Before-and-after page screenshots:
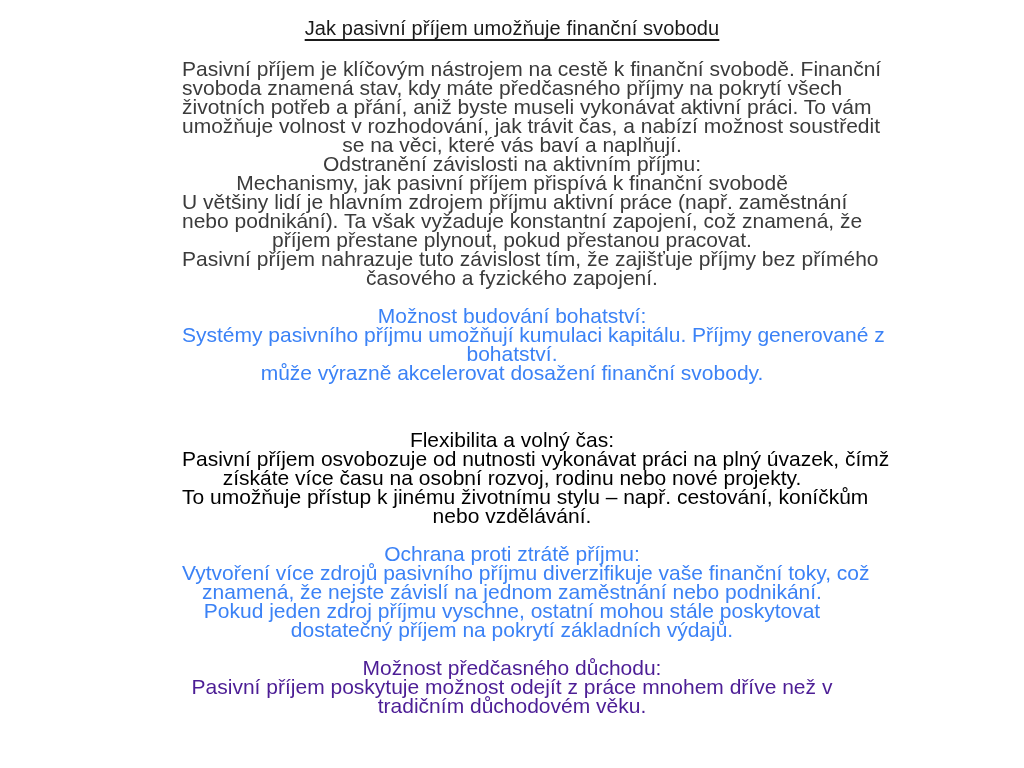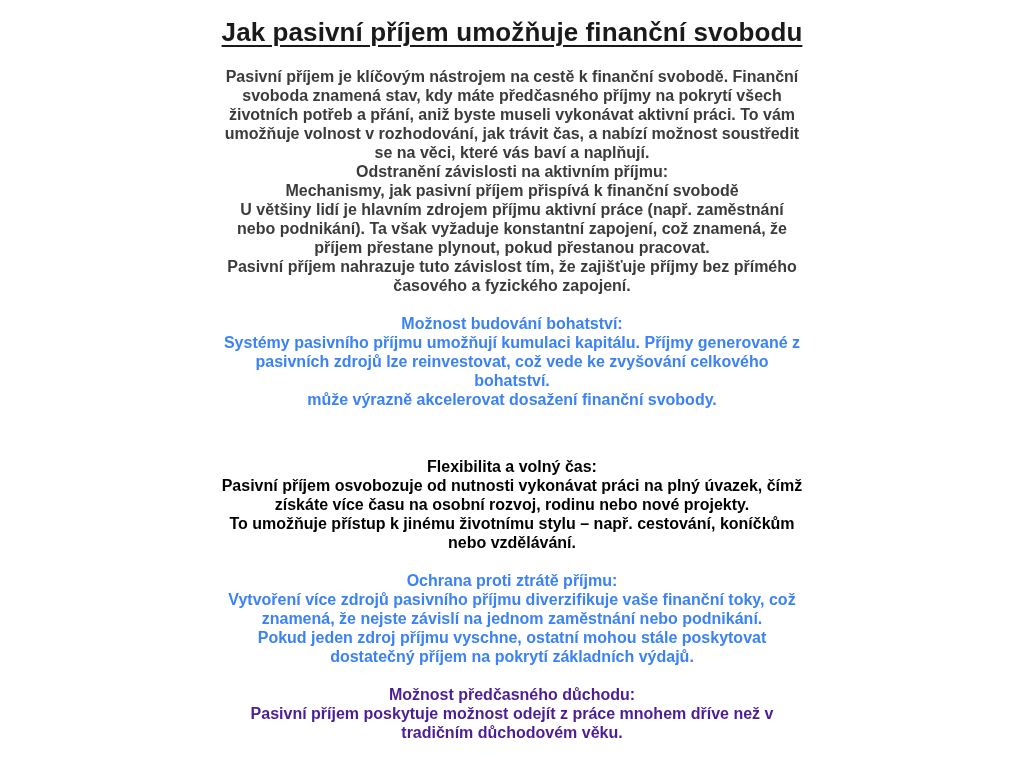--- a/index.html
+++ b/index.html
@@ -11,38 +11,38 @@
     overflow: hidden;
     font-family: "Liberation Sans", "DejaVu Sans", sans-serif;
   }
   main[data-name="document-page"] {
     width: 660px;
     margin: 0 auto;
     text-align: center;
   }
   h1[data-name="page-title"] {
     margin: 17px 0 0 0;
-    font-size: 26px;
-    font-weight: 700;
+    font-size: 20px;
+    font-weight: 400;
     color: #1a1a1a;
     text-decoration: underline;
     text-decoration-thickness: 2px;
     text-underline-offset: 4px;
     letter-spacing: 0.1px;
     white-space: nowrap;
   }
   section[data-name="document-body"] {
     margin-top: 0;
   }
   p.para {
     margin: 19px 0 0 0;
-    font-size: 16px;
+    font-size: 21px;
     line-height: 19px;
     color: #3b3b3b;
-    font-weight: 700;
+    font-weight: 400;
   }
   span.line {
     display: block;
     white-space: nowrap;
   }
 </style>
 </head>
 <body style="background: rgb(255, 255, 255);">
 
 <main data-name="document-page">
@@ -58,21 +58,20 @@
         <span class="line" data-name="text-line">Mechanismy, jak pasivní příjem přispívá k finanční svobodě</span>
         <span class="line" data-name="text-line">U většiny lidí je hlavním zdrojem příjmu aktivní práce (např. zaměstnání</span>
         <span class="line" data-name="text-line">nebo podnikání). Ta však vyžaduje konstantní zapojení, což znamená, že</span>
         <span class="line" data-name="text-line">příjem přestane plynout, pokud přestanou pracovat.</span>
         <span class="line" data-name="text-line">Pasivní příjem nahrazuje tuto závislost tím, že zajišťuje příjmy bez přímého</span>
         <span class="line" data-name="text-line">časového a fyzického zapojení.</span>
       </p>
       <p class="para" data-name="paragraph" style="color: #3b82f6;">
         <span class="line" data-name="text-line">Možnost budování bohatství:</span>
         <span class="line" data-name="text-line">Systémy pasivního příjmu umožňují kumulaci kapitálu. Příjmy generované z</span>
-        <span class="line" data-name="text-line">pasivních zdrojů lze reinvestovat, což vede ke zvyšování celkového</span>
         <span class="line" data-name="text-line">bohatství.</span>
         <span class="line" data-name="text-line">může výrazně akcelerovat dosažení finanční svobody.</span>
       </p>
       <p class="para" data-name="paragraph" style="color: #000000; margin-top: 48px;">
         <span class="line" data-name="text-line">Flexibilita a volný čas:</span>
         <span class="line" data-name="text-line">Pasivní příjem osvobozuje od nutnosti vykonávat práci na plný úvazek, čímž</span>
         <span class="line" data-name="text-line">získáte více času na osobní rozvoj, rodinu nebo nové projekty.</span>
         <span class="line" data-name="text-line">To umožňuje přístup k jinému životnímu stylu – např. cestování, koníčkům</span>
         <span class="line" data-name="text-line">nebo vzdělávání.</span>
       </p>

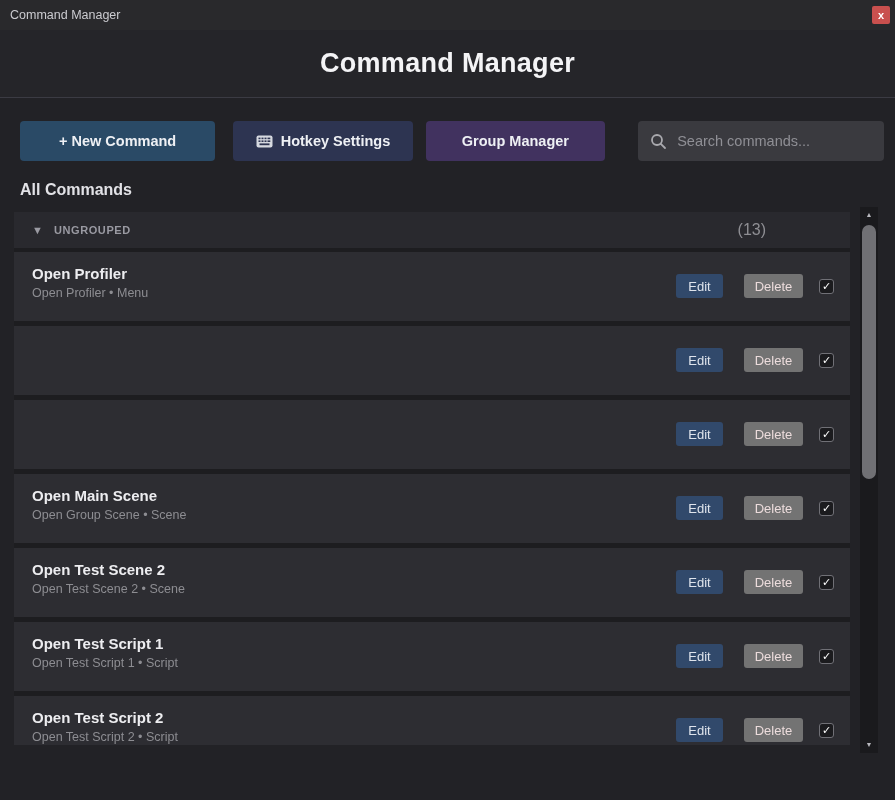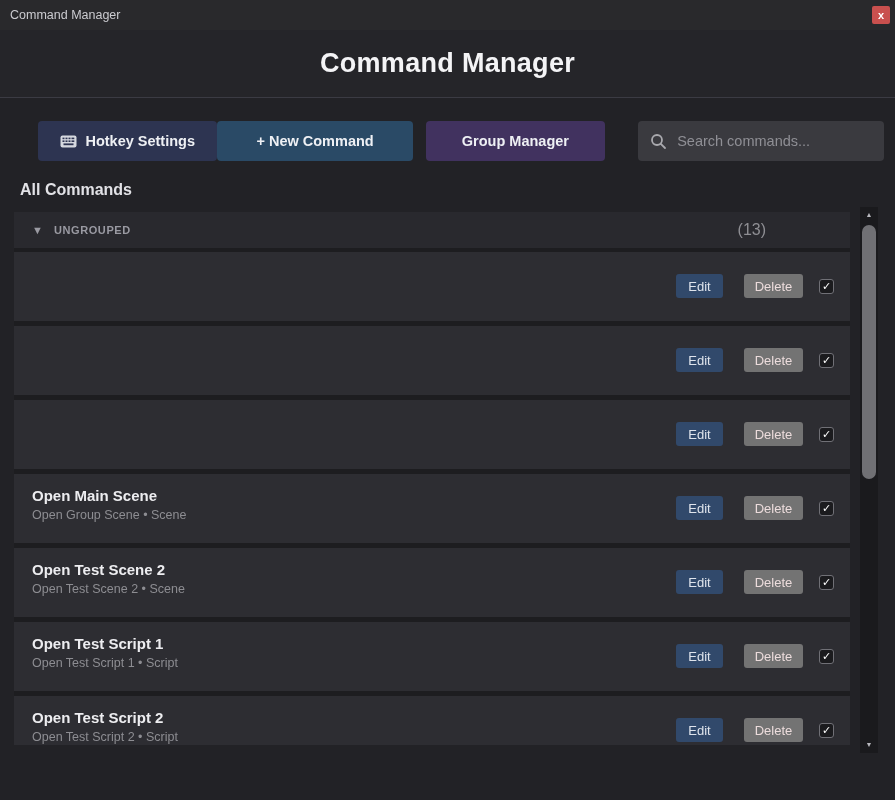--- a/index.html
+++ b/index.html
@@ -133,42 +133,42 @@
   <div class="titlebar">
     <span class="titlebar-text">Command Manager</span>
     <span class="close-btn">x</span>
   </div>
 
   <div class="header">
     <div class="page-title">Command Manager</div>
   </div>
 
   <div class="toolbar">
+    <button class="tb-btn btn-new">
+      <span>+ New Command</span>
+    </button>
     <button class="tb-btn btn-hotkey">
       <span class="kbd-icon">
         <svg width="17" height="13" viewBox="0 0 17 13">
           <rect x="0.5" y="0.5" width="16" height="12" rx="2" fill="#d6d9e0"></rect>
           <g fill="#2d3451">
             <rect x="2.5" y="2.6" width="2" height="1.6"></rect>
               <rect x="5.5" y="2.6" width="2" height="1.6"></rect>
             <rect x="8.5" y="2.6" width="2" height="1.6"></rect>
               <rect x="11.5" y="2.6" width="2.8" height="1.6"></rect>
             <rect x="2.5" y="5.4" width="2" height="1.6"></rect>
               <rect x="5.5" y="5.4" width="2" height="1.6"></rect>
             <rect x="8.5" y="5.4" width="2" height="1.6"></rect>
               <rect x="11.5" y="5.4" width="2.8" height="1.6"></rect>
             <rect x="3.5" y="8.4" width="10" height="1.8"></rect>
           </g>
         </svg>
       </span>
       <span>Hotkey Settings</span>
     </button>
-    <button class="tb-btn btn-new">
-      <span>+ New Command</span>
-    </button>
     <button class="tb-btn btn-groupm">
       <span>Group Manager</span>
     </button>
     <div class="search-box">
       <span>
         <svg width="17" height="17" viewBox="0 0 17 17">
           <circle cx="7" cy="7" r="5" fill="none" stroke="#a9a9ae" stroke-width="1.8"></circle>
           <line x1="10.8" y1="10.8" x2="15" y2="15" stroke="#a9a9ae" stroke-width="1.8" stroke-linecap="round"></line>
         </svg>
       </span>
@@ -180,20 +180,24 @@
 
   <div class="list-viewport">
 
     <div class="group-header">
       <span class="group-caret">▼</span>
       <span class="group-name">UNGROUPED</span>
       <span class="group-count">(13)</span>
     </div>
 
     <div class="cmd-row">
+      <div class="row-text">
+        <span class="row-title">Open Profiler</span>
+        <span class="row-subtitle">Open Profiler • Menu</span>
+      </div>
       <div class="row-controls">
         <button class="btn-edit">Edit</button>
         <button class="btn-delete">Delete</button>
         <span class="checkbox">✓</span>
       </div>
     </div>
 
     <div class="cmd-row">
       <div class="row-controls">
         <button class="btn-edit">Edit</button>

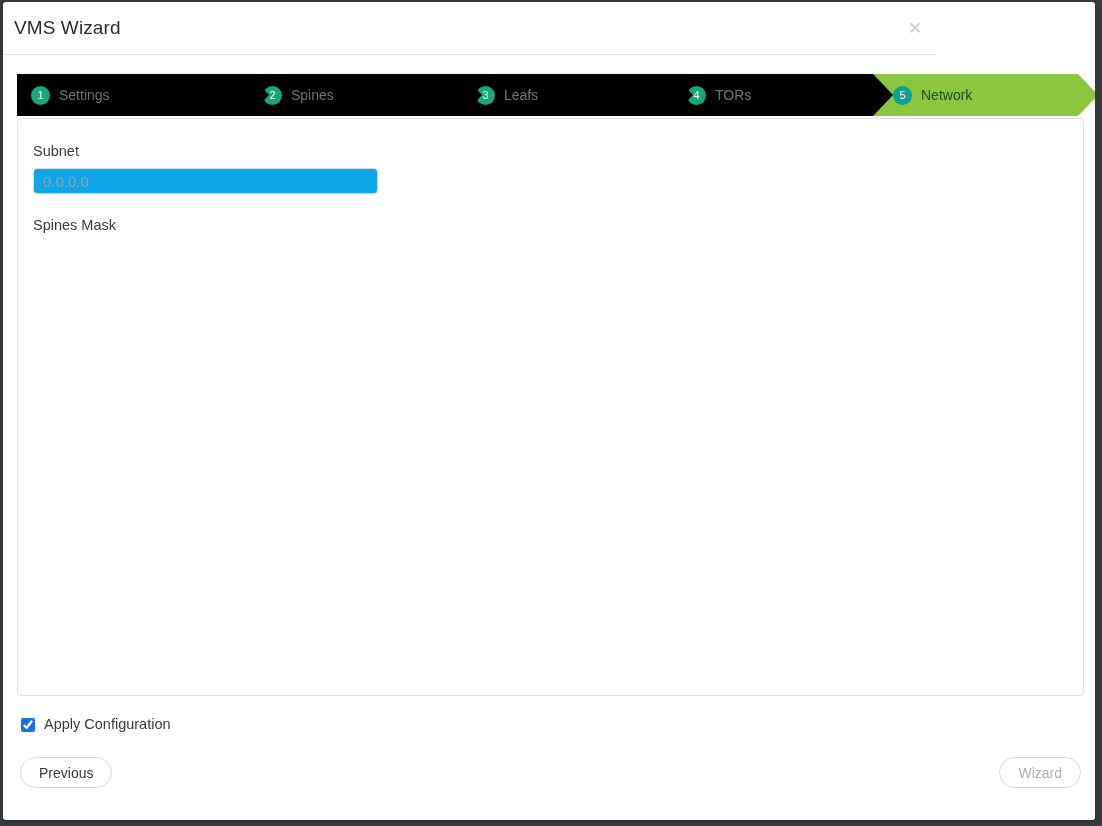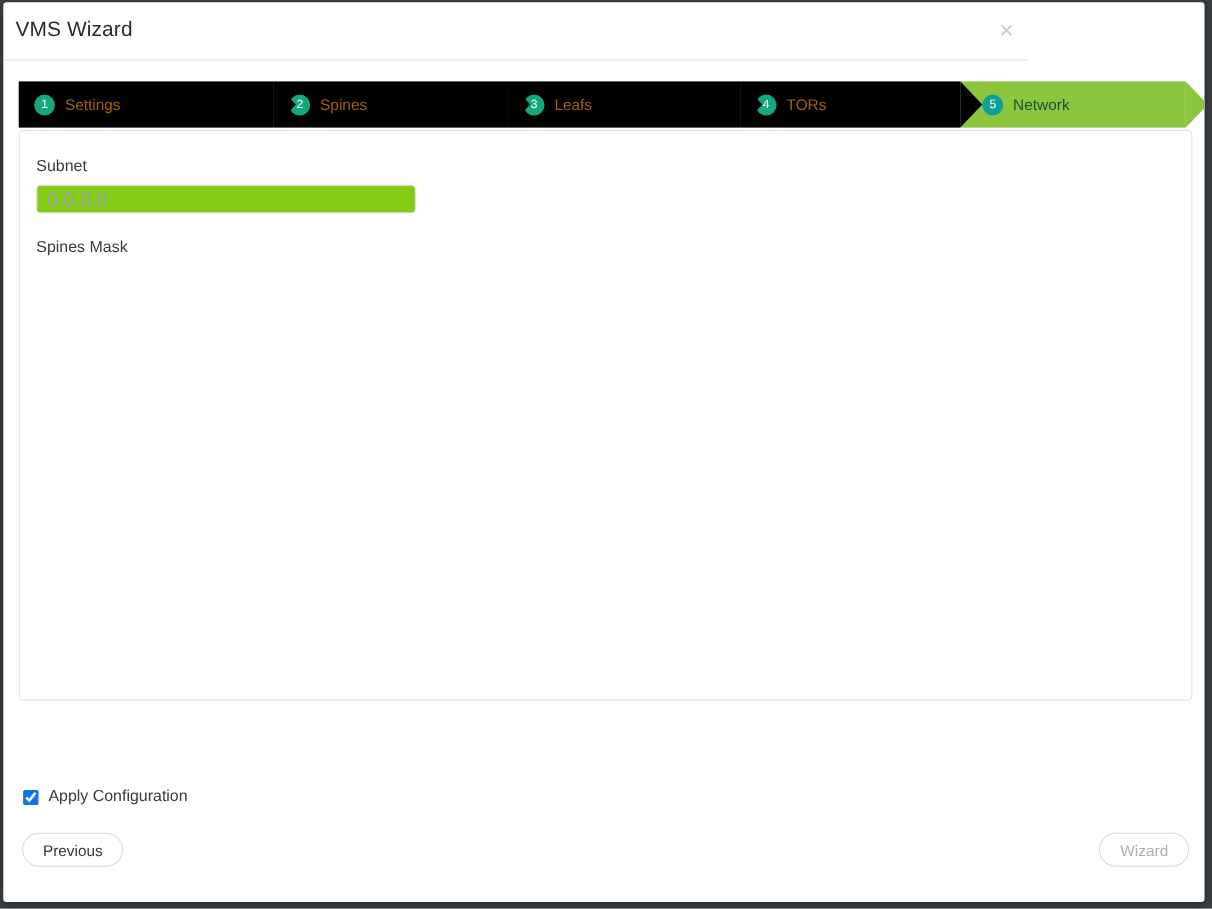--- a/index.html
+++ b/index.html
@@ -105,57 +105,57 @@
     font-size: 11px;
     line-height: 19px;
     text-align: center;
     flex: 0 0 auto;
     font-family: "Liberation Sans", sans-serif;
   }
   .step-active .step-num { background: #0f9f93; }
   .step-label {
     margin-left: 9px;
     font-size: 14px;
-    color: #a16207;
+    color: #737373;
     white-space: nowrap;
   }
   .step-active .step-label { color: #14532d; }
 
   
   #content-panel {
     position: absolute;
     left: 14px;
     top: 116px;
     width: 1067px;
-    height: 519px;
+    height: 578px;
     border: 1px solid #e0e2e4;
     border-radius: 4px;
     background: #ffffff;
     box-sizing: border-box;
   }
 
   .field-group { position: absolute; left: 15px; }
   #group-subnet { top: 24px; }
   #group-mask   { top: 98px; }
 
   .field-label {
     display: block;
     font-size: 14.5px;
     color: #3a3a3a;
     margin-bottom: 9px;
   }
   .field-input {
     width: 325px;
     height: 24px;
     padding: 0 9px;
-    font-size: 18px;
+    font-size: 15px;
     color: #333;
     border: 1px solid #d9dbdd;
     border-radius: 4px;
-    background: #84cc16;
+    background: #0ea5e9;
     box-sizing: content-box;
     font-family: "Liberation Sans", sans-serif;
     outline: none;
   }
   .field-input::placeholder { color: #97a0a8; }
 
   
   #apply-row {
     position: absolute;
     left: 18px;

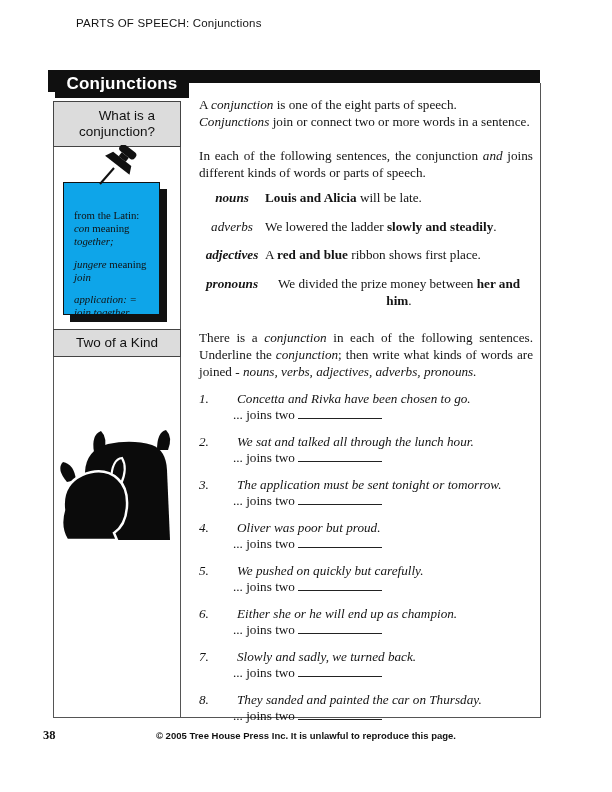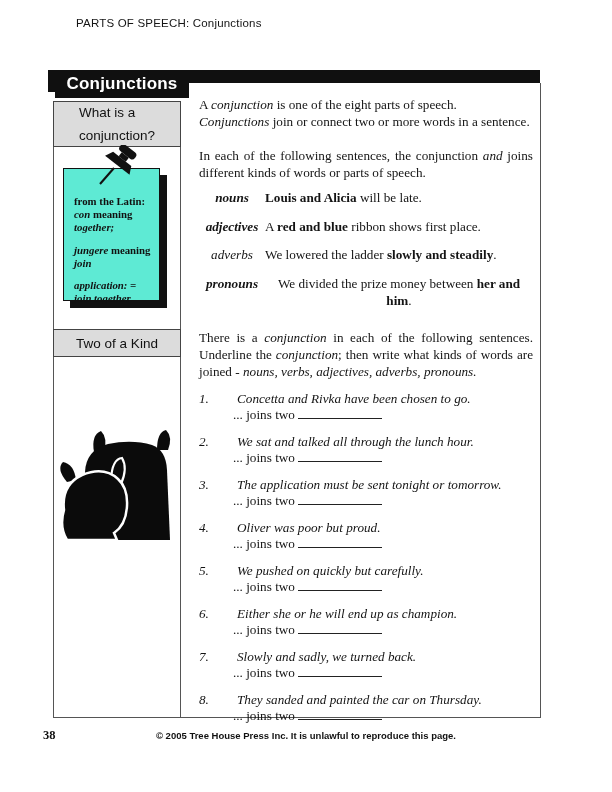--- a/index.html
+++ b/index.html
@@ -28,33 +28,33 @@
   .frame{left:53px;top:83px;width:487px;height:634px;
     border-right:1px solid #555;border-bottom:1px solid #555;}
 
   
   .sidebar{left:53px;top:101px;width:126px;height:616px;
     border-left:1px solid #555;border-right:1px solid #555;background:#fff;}
   .graybox{
     position:absolute;left:-1px;width:126px;background:#dcdcdc;
     border:1px solid #444;
     font-family:"Liberation Sans",sans-serif;font-size:13.5px;color:#111;
-    display:flex;align-items:center;justify-content:center;text-align:left;
-    white-space:pre-line;line-height:23px;
+    display:flex;align-items:center;justify-content:center;text-align:right;
+    white-space:pre-line;line-height:16px;
   }
   .whatbox{top:0;height:44px;}
   .twobox{top:228px;height:26px;}
 
   .pin{position:absolute;left:42px;top:44px;width:44px;height:42px;z-index:3;}
 
   .notebox{
-    position:absolute;left:9px;top:67px;width:97px;height:133px;
-    background:#5eead4;border:1.5px solid #111;box-shadow:7px 7px 0 #111;
+    position:absolute;left:9px;top:81px;width:97px;height:133px;
+    background:#0ea5e9;border:1.5px solid #111;box-shadow:7px 7px 0 #111;
     padding:26px 7px 6px 10px;box-sizing:border-box;z-index:2;
-    font-size:10.8px;line-height:13.2px;color:#111;font-weight:bold;
+    font-size:10.8px;line-height:13.2px;color:#111;
   }
   .notebox p{margin:0 0 9px 0;white-space:pre-line;}
 
   .animals{position:absolute;left:0;top:327px;width:126px;height:112px;}
 
   
   .main{left:199px;top:90px;width:334px;font-size:13.2px;line-height:17px;color:#141414;}
   .para{position:absolute;left:0;width:334px;text-align:justify;white-space:pre-line;}
   .p1{top:6px;}
   .p2{top:57px;}
@@ -131,28 +131,28 @@
 <div class="abs main">
   <div class="para p1"><span>A </span><span style="font-style: italic;">conjunction</span><span> is one of the eight parts of speech.
 </span><span style="font-style: italic;">Conjunctions</span><span> join or connect two or more words in a sentence.</span></div>
   <div class="para p2"><span>In each of the following sentences, the conjunction </span><span style="font-style: italic;">and</span><span> joins different kinds of words or parts of speech.</span></div>
 
   <div class="examples">
     <div class="exrow">
       <span class="exlabel">nouns</span>
       <span class="exsent"><span></span><span class="b">Louis and Alicia</span><span> will be late.</span></span>
     </div>
+    <div class="exrow nolabelbold">
+      <span class="exlabel">adverbs</span>
+      <span class="exsent"><span>We lowered the ladder </span><span class="b">slowly and steadily</span><span>.</span></span>
+    </div>
     <div class="exrow">
       <span class="exlabel">adjectives</span>
       <span class="exsent"><span>A </span><span class="b">red and blue</span><span> ribbon shows first place.</span></span>
     </div>
-    <div class="exrow nolabelbold">
-      <span class="exlabel">adverbs</span>
-      <span class="exsent"><span>We lowered the ladder </span><span class="b">slowly and steadily</span><span>.</span></span>
-    </div>
     <div class="exrow">
       <span class="exlabel">pronouns</span>
       <span class="exsent"><span>We divided the prize money between </span><span class="b">her and him</span><span>.</span></span>
     </div>
   </div>
 
   <div class="para p3"><span>There is a </span><span style="font-style: italic;">conjunction</span><span> in each of the following sentences. Underline the </span><span style="font-style: italic;">conjunction</span><span>; then write what kinds of words are joined -  </span><span style="font-style: italic;">nouns, verbs, adjectives, adverbs, pronouns.</span></div>
 
   <div class="exercises">
     <div class="item">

## INSTRUCTIONS TO FOLLOW
Could you restate, word for word, the lines above from the one with "margin: 0 auto;" to the one with "text-decoration: underline;", both included?

## EXERCISE OUTPUT
     margin: 0 auto;
     text-align: center;
   }
   h1[data-name="page-title"] {
     margin: 17px 0 0 0;
-    font-size: 26px;
-    font-weight: 700;
+    font-size: 20px;
+    font-weight: 400;
     color: #1a1a1a;
     text-decoration: underline;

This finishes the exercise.